Back in the old days, I would have risen to the bait and responded in rage. The whiskey always triggered a strong reaction. The atheist knew that. He expected the old me to get riled up. It didn’t happen. I messaged back. What’s it to you? It’s absolutely none of your business, what Kanye does. And he came back with a string of sneering vitriol directed at Kanye. He’s a mental case who produces bad art. I don’t know what he was expecting me to say. I do know it wasn’t even tempting, to reply in kind. I shrugged and asked again. What’s it to you? Why do you care?

In other words, go away, and stop wasting my time with your silliness. I got better things to do. That’s how you can respond if you’re dry, and it’s real. I’m good, here.

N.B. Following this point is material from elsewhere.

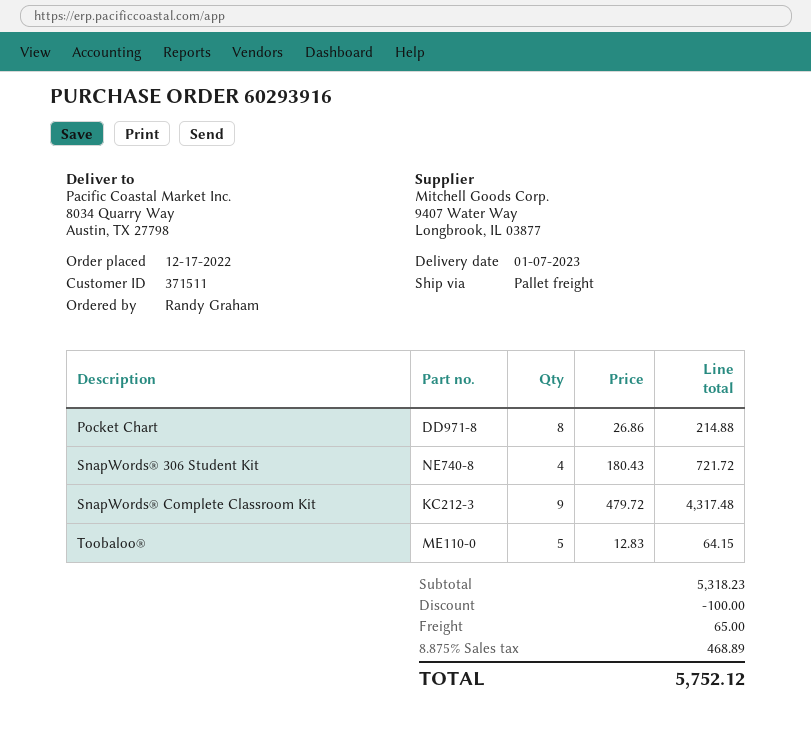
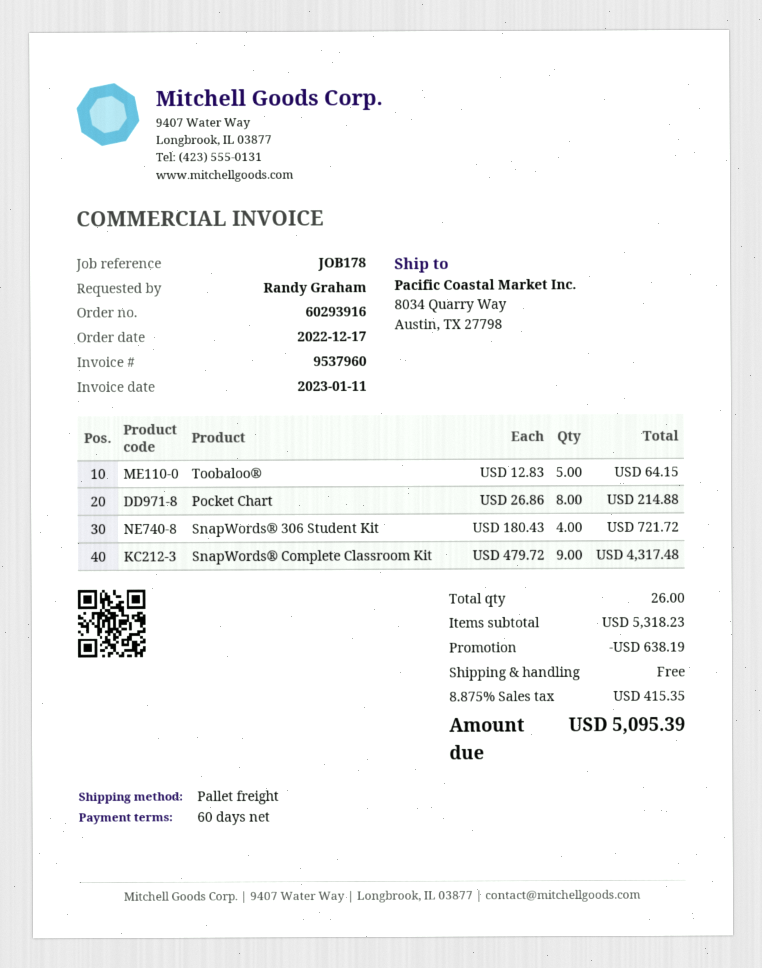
discount: 100.00 -> 638.19
shipping: 65.00 -> 0.00
tax: 8.875% = 468.89 -> 8.875% = 415.35
total: 5752.12 -> 5095.39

Not long ago, I got a call from a young Amish man, a foreman in a local shed-building shop. I’ve worked with this guy for a few years. He’s young-married, with a young family. Three children, I think. So far. He and I have had many interesting and in-depth conversations about what it is to be Amish. I’ve wondered sometimes if he stays because he wants to, or because he’s scared to leave. It didn’t matter. I mean, I didn’t try to change him. He read my book and told me he enjoyed it a lot.

So anyway, that day he was calling to check on some invoices, and he had something else he wanted to tell me. Today was his last day at this job. Ah, I said. Sorry to hear that. I’ve really enjoyed working with you, and I have enjoyed our little chats. What are you going to be doing? He told me he was moving to a farm halfway across the county. That’s the traditional but increasingly rare dream for young Amish couples in Lancaster County. Farming. Most of them can’t. Price of land is too high. I’m happy for you, I said. I’m sure your children are going to love having their Daddy home more. Still, it’s gonna be different here, not talking to you now and then.

He agreed, he enjoyed our chats, too. I thought about something, then. And I told him. I know I promised you a copy of the new book when it gets published next spring. And I’ll still give you one. But I ain’t hunting you down. You have to come over here and pick it up yourself. Maybe we can catch up, then. He chuckled and allowed that he could probably do that. We said good-bye, and I wished him well on the farm. And I thought about it. People come and people go. Everyone keeps moving on. That’s life, I guess.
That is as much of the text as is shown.